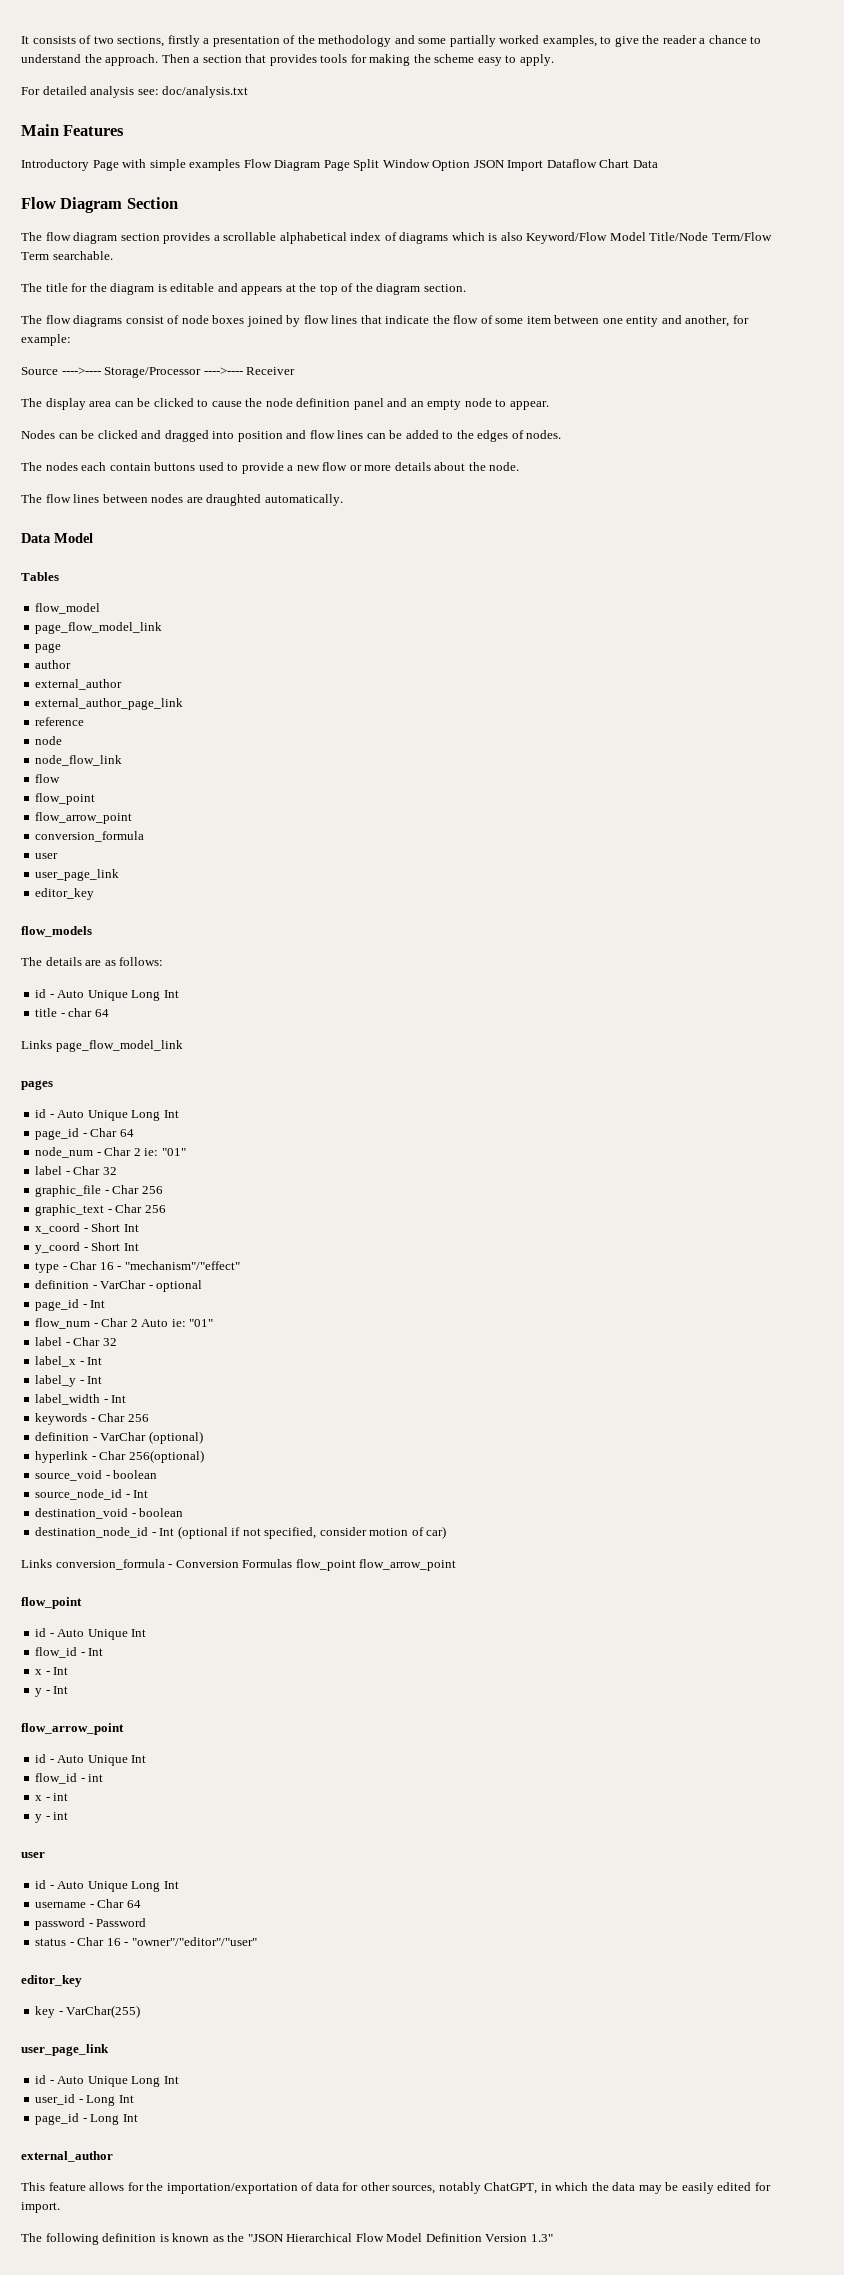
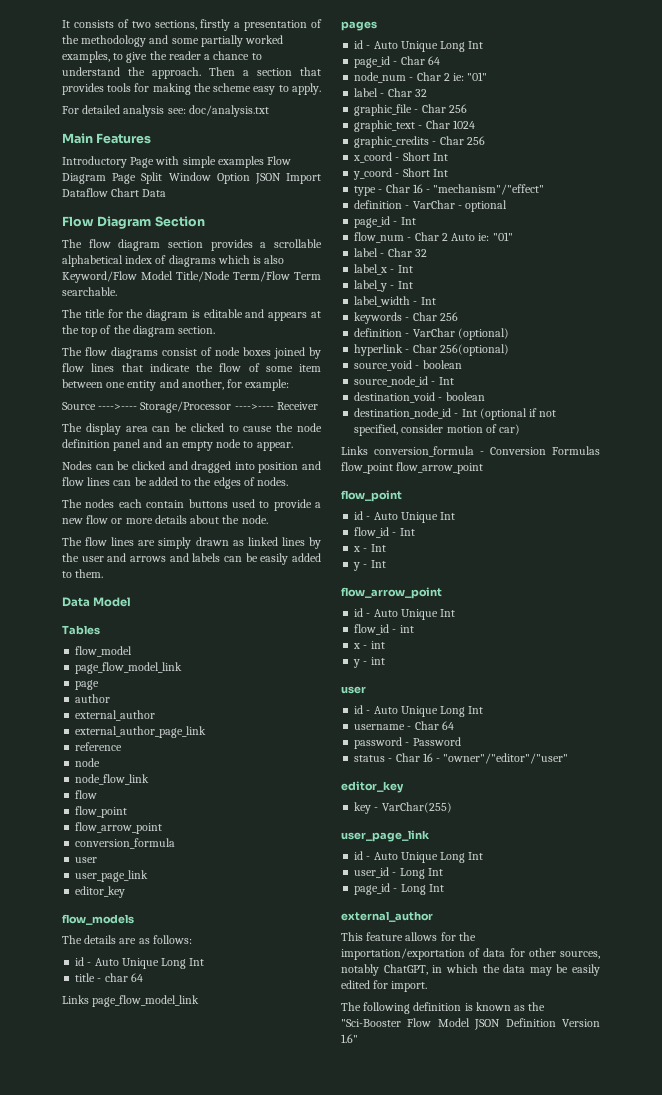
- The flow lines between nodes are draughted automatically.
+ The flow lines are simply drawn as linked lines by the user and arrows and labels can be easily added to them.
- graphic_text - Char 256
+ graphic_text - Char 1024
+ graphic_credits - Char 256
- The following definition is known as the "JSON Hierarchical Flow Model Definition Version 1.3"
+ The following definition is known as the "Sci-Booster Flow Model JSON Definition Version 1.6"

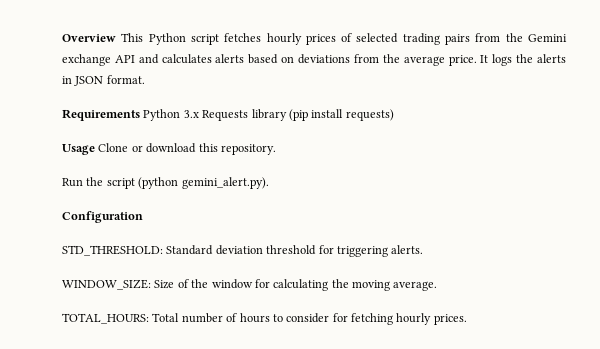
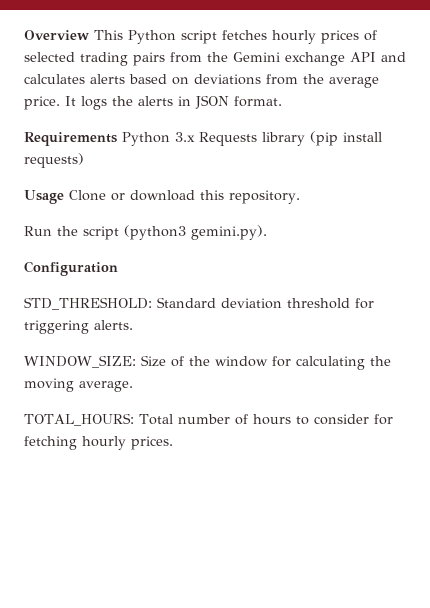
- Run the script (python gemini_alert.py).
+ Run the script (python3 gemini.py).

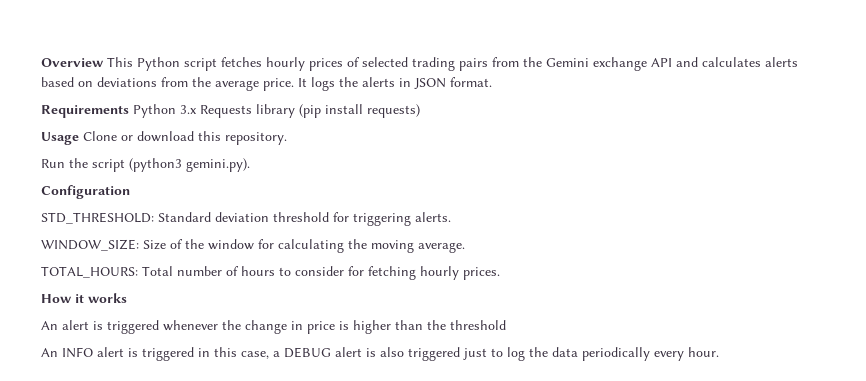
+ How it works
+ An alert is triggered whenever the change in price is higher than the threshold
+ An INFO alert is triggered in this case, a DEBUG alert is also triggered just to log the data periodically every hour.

* * *

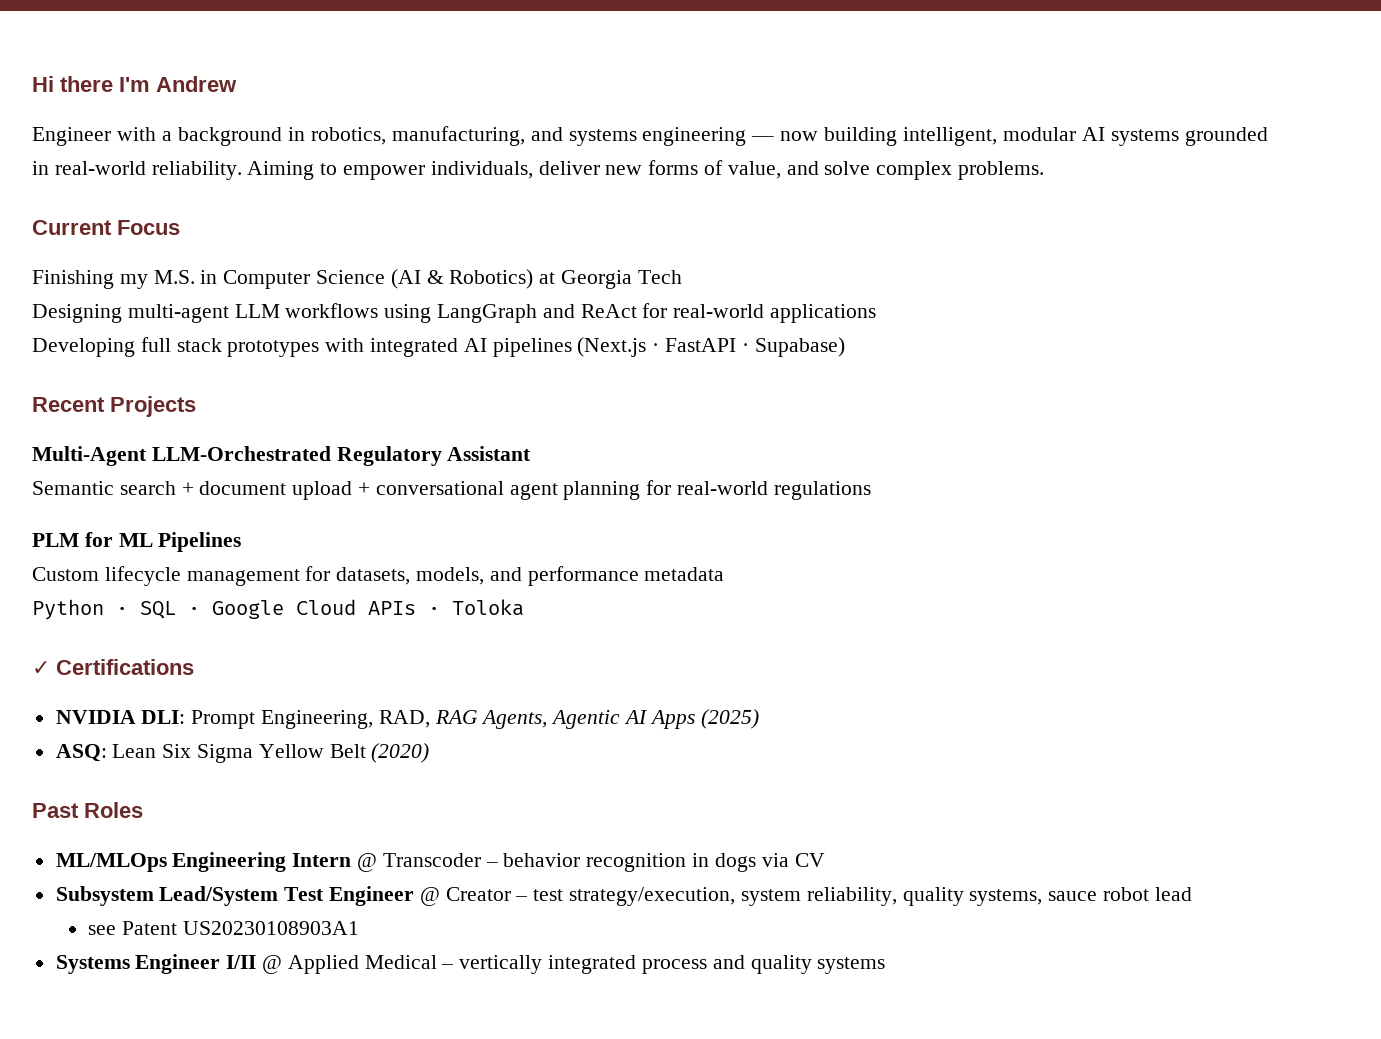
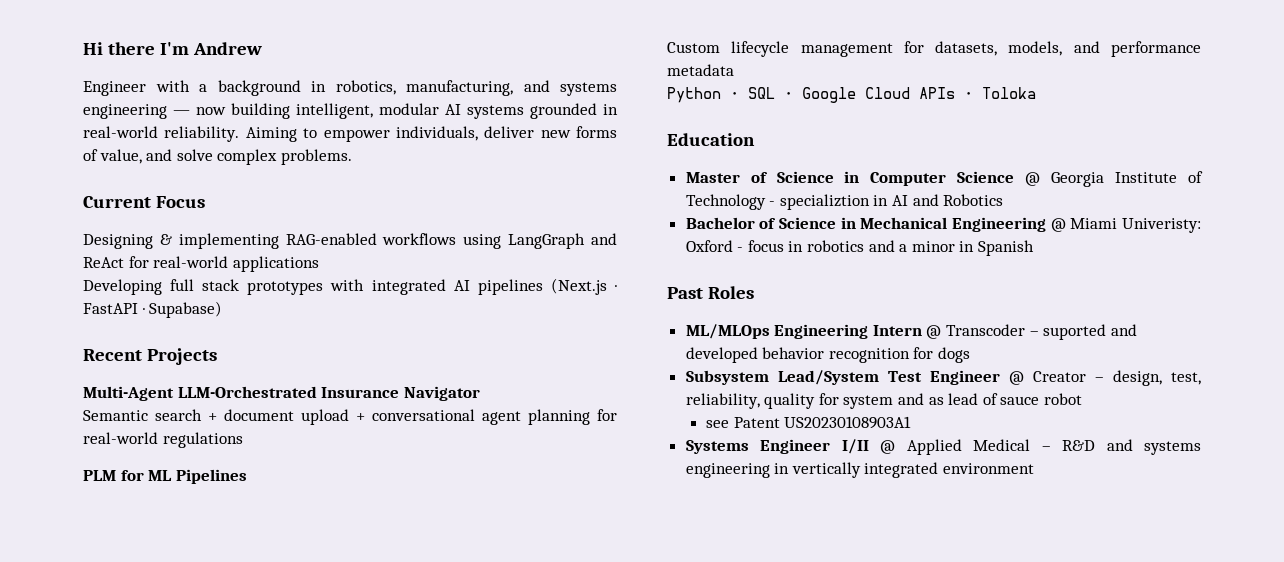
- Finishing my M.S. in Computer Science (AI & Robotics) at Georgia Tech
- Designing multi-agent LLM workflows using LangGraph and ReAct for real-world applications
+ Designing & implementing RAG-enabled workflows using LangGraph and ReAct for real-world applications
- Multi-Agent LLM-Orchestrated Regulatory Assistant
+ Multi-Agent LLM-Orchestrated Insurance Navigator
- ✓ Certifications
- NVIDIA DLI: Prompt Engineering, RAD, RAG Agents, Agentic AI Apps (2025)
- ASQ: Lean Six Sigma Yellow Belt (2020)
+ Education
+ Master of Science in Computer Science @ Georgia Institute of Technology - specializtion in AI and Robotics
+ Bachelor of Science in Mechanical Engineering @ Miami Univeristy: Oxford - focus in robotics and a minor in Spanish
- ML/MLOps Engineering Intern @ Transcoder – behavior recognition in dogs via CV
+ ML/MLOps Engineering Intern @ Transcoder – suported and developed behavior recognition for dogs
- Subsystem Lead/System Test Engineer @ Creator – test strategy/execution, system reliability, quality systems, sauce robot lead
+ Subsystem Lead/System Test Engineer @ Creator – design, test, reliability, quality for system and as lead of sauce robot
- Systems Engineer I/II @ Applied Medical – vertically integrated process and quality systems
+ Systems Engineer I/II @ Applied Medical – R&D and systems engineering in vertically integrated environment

==

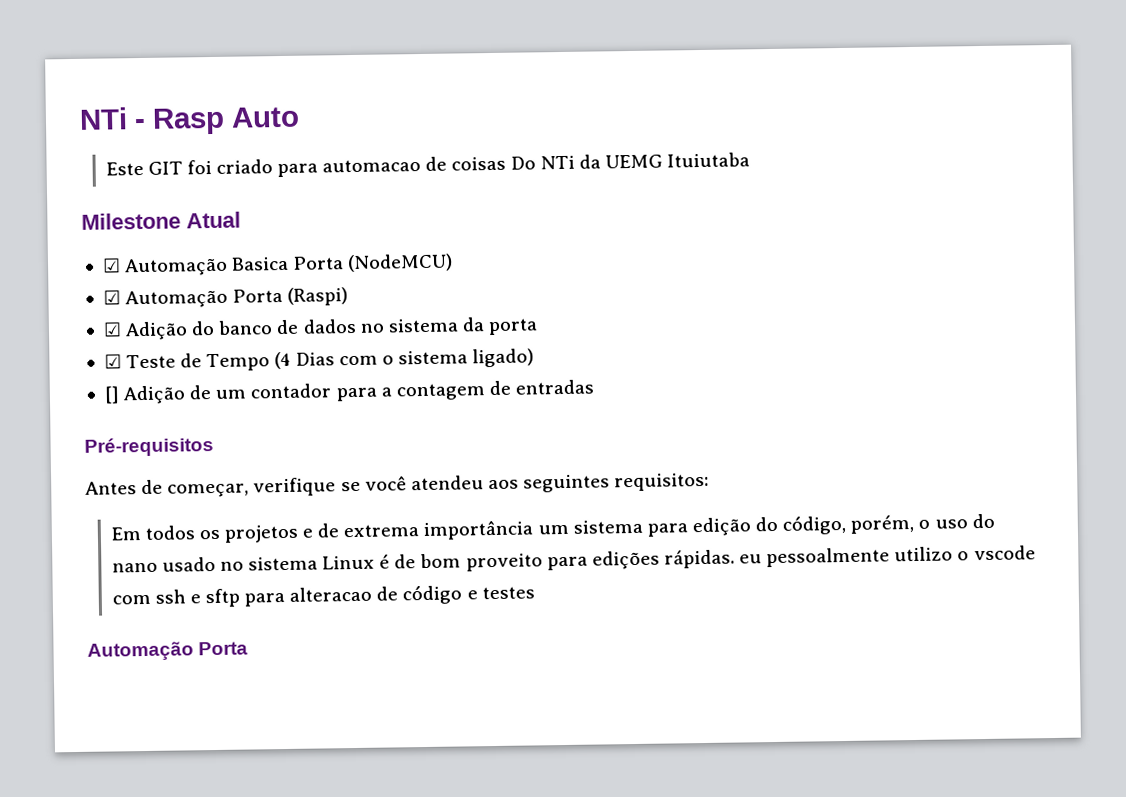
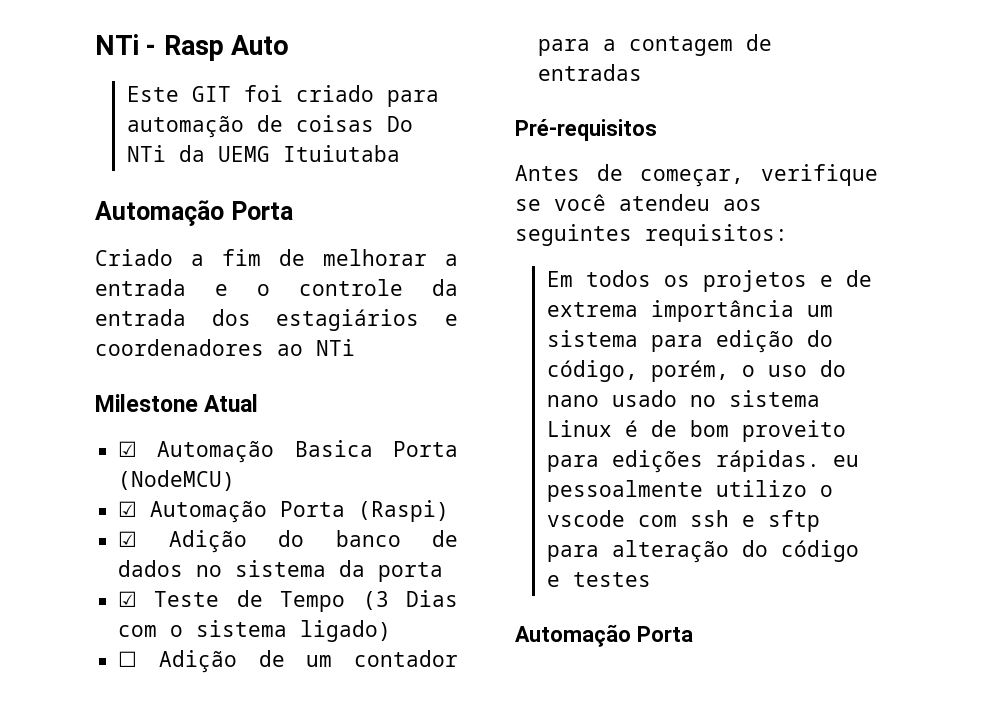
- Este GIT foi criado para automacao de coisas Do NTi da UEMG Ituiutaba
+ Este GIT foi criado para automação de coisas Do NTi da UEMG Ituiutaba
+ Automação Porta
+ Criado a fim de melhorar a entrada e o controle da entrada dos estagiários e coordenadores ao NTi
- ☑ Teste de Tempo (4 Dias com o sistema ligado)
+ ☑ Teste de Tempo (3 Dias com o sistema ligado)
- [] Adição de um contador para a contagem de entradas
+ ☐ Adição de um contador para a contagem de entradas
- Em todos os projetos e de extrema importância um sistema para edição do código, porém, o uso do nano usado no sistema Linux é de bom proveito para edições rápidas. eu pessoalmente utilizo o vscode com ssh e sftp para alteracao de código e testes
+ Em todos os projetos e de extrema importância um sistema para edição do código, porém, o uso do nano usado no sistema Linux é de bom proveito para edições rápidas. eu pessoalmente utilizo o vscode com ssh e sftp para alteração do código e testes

Task instructions — An exact copy of the lines above, from the one containing "recognition for dogs" through the one containing "of sauce robot", is the whole of the answer.

Your solution —
+ ML/MLOps Engineering Intern @ Transcoder – suported and developed behavior recognition for dogs
- Subsystem Lead/System Test Engineer @ Creator – test strategy/execution, system reliability, quality systems, sauce robot lead
+ Subsystem Lead/System Test Engineer @ Creator – design, test, reliability, quality for system and as lead of sauce robot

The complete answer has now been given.